From the line that contains "console.log('New notification:', notification);" to the end of the entries, copy each line exactly, though the pictures stay out.

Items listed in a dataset
%%

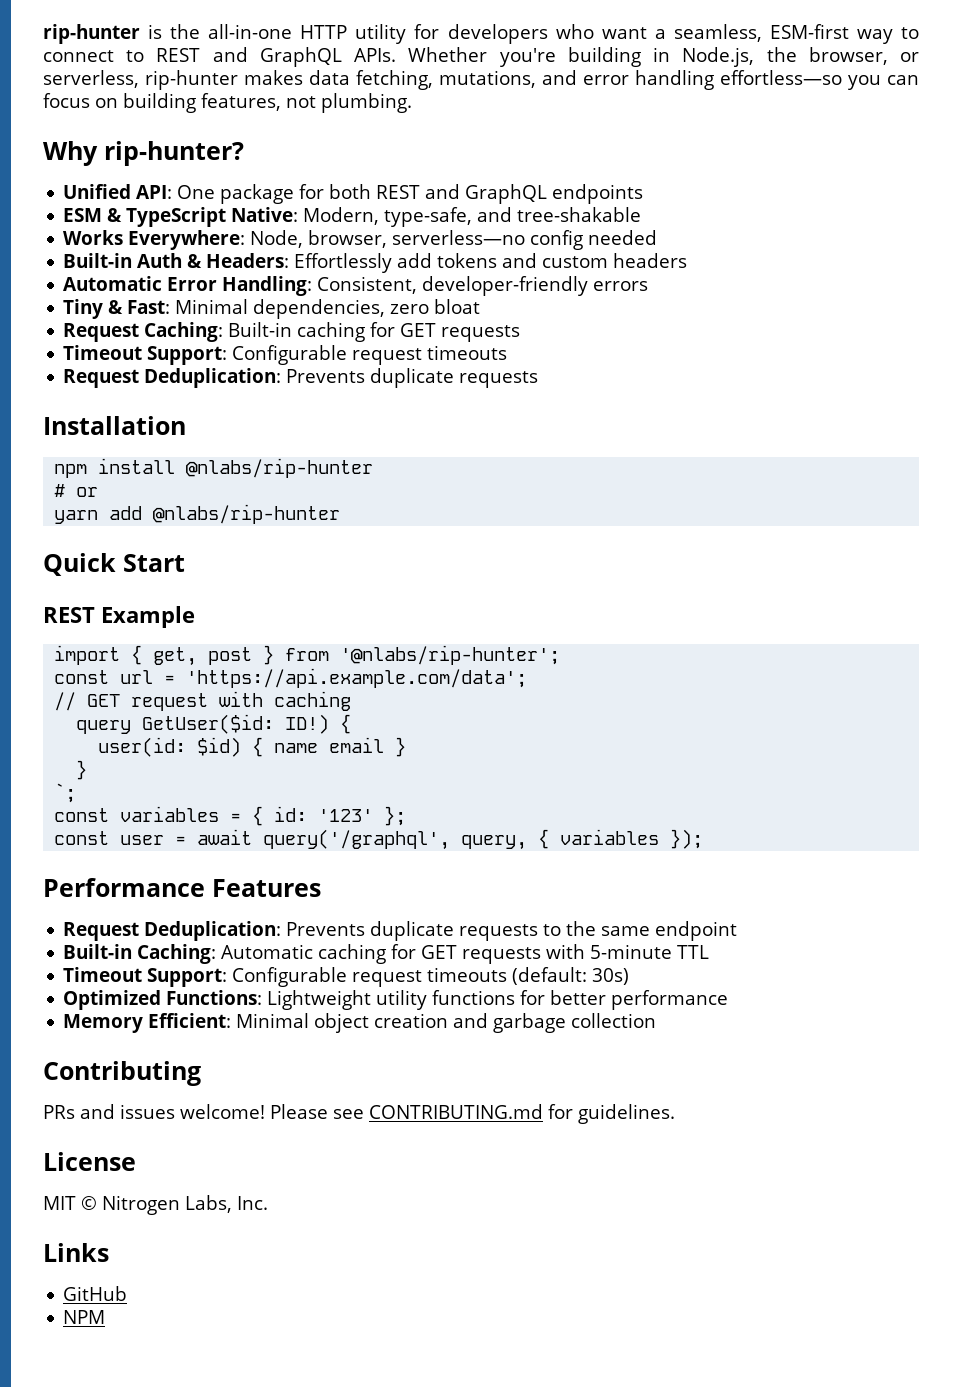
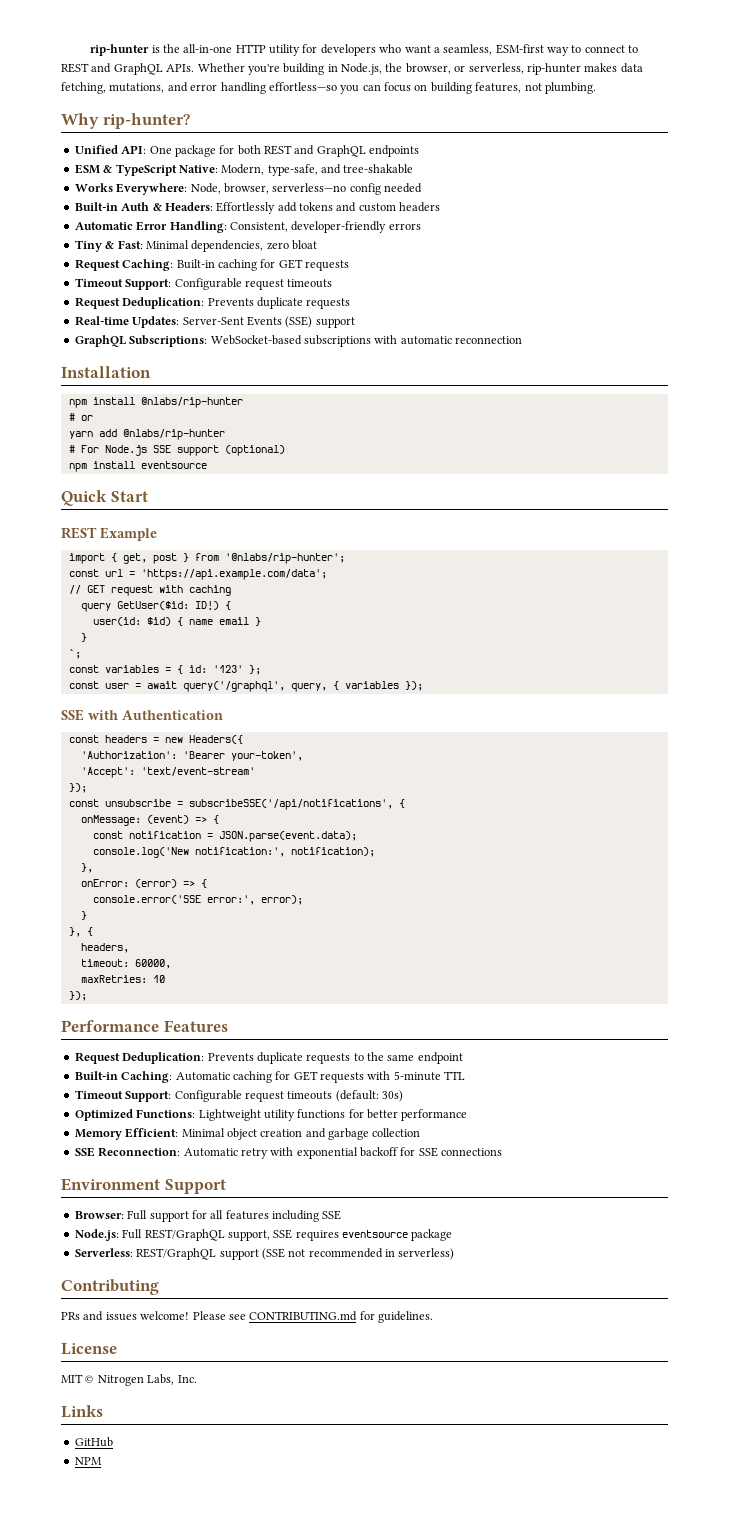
+ Real-time Updates: Server-Sent Events (SSE) support
+ GraphQL Subscriptions: WebSocket-based subscriptions with automatic reconnection
+ # For Node.js SSE support (optional)
+ npm install eventsource
+ SSE with Authentication
+ const headers = new Headers({
+ 'Authorization': 'Bearer your-token',
+ 'Accept': 'text/event-stream'
+ });
+ const unsubscribe = subscribeSSE('/api/notifications', {
+ onMessage: (event) => {
+ const notification = JSON.parse(event.data);
+ console.log('New notification:', notification);
+ },
+ onError: (error) => {
+ console.error('SSE error:', error);
+ }
+ }, {
+ headers,
+ timeout: 60000,
+ maxRetries: 10
+ });
+ SSE Reconnection: Automatic retry with exponential backoff for SSE connections
+ Environment Support
+ Browser: Full support for all features including SSE
+ Node.js: Full REST/GraphQL support, SSE requires eventsource package
+ Serverless: REST/GraphQL support (SSE not recommended in serverless)

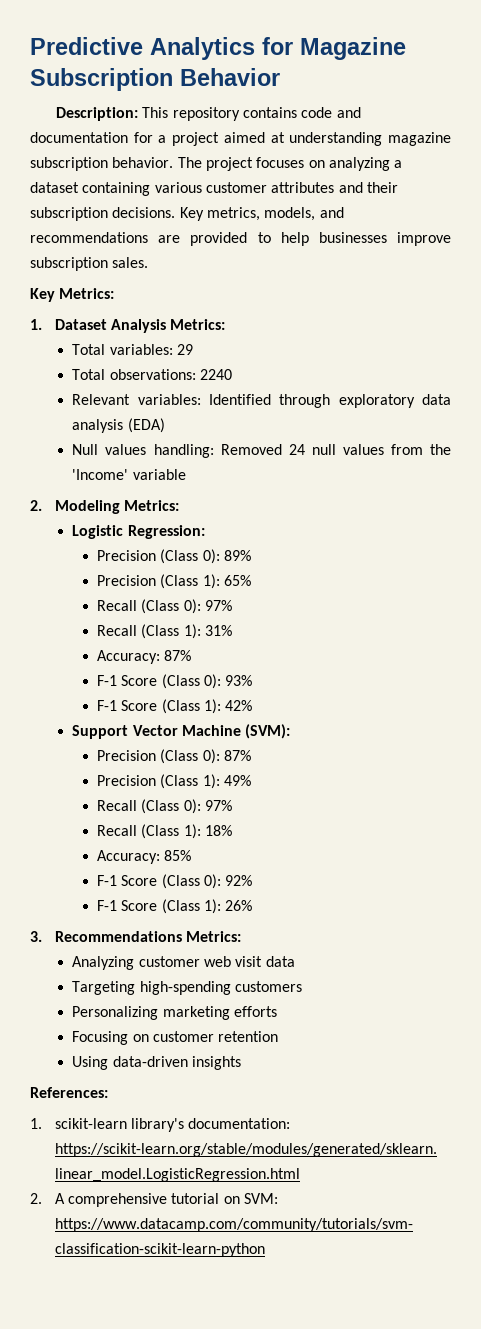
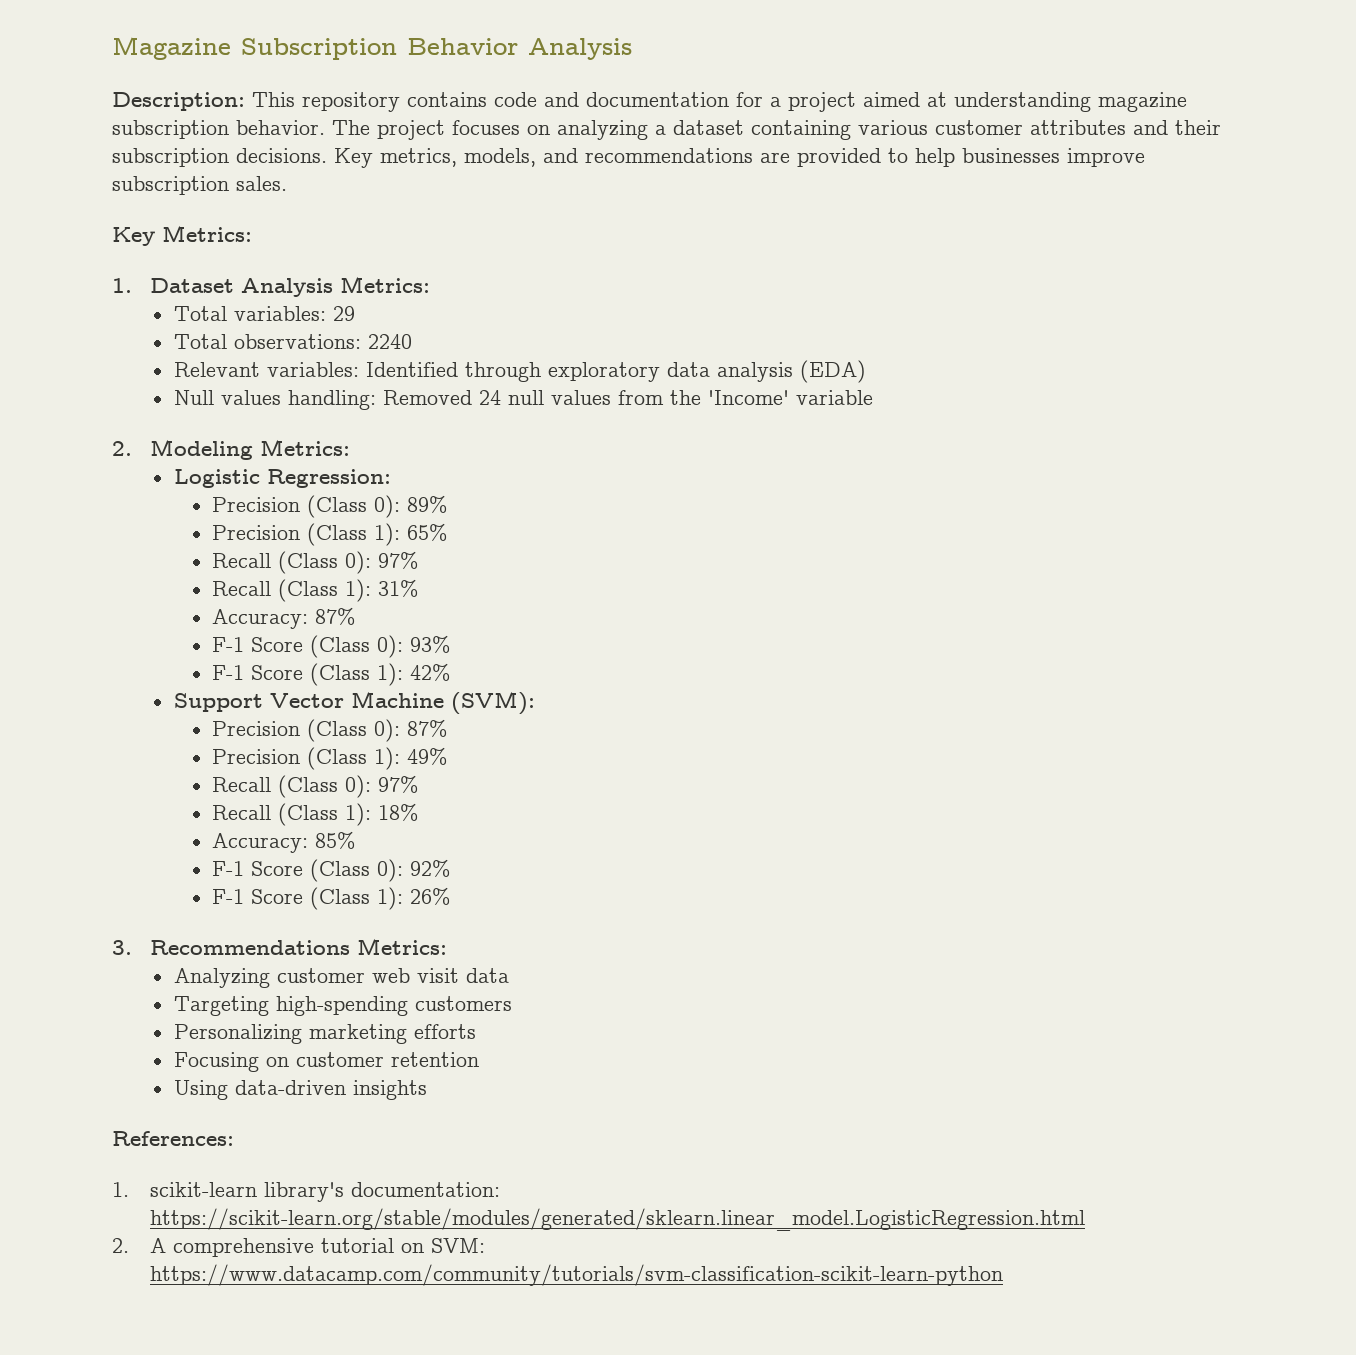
- Predictive Analytics for Magazine Subscription Behavior
+ Magazine Subscription Behavior Analysis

%%

_Answer for the task:_
+ console.log('New notification:', notification);
+ },
+ onError: (error) => {
+ console.error('SSE error:', error);
+ }
+ }, {
+ headers,
+ timeout: 60000,
+ maxRetries: 10
+ });
+ SSE Reconnection: Automatic retry with exponential backoff for SSE connections
+ Environment Support
+ Browser: Full support for all features including SSE
+ Node.js: Full REST/GraphQL support, SSE requires eventsource package
+ Serverless: REST/GraphQL support (SSE not recommended in serverless)

- Predictive Analytics for Magazine Subscription Behavior
+ Magazine Subscription Behavior Analysis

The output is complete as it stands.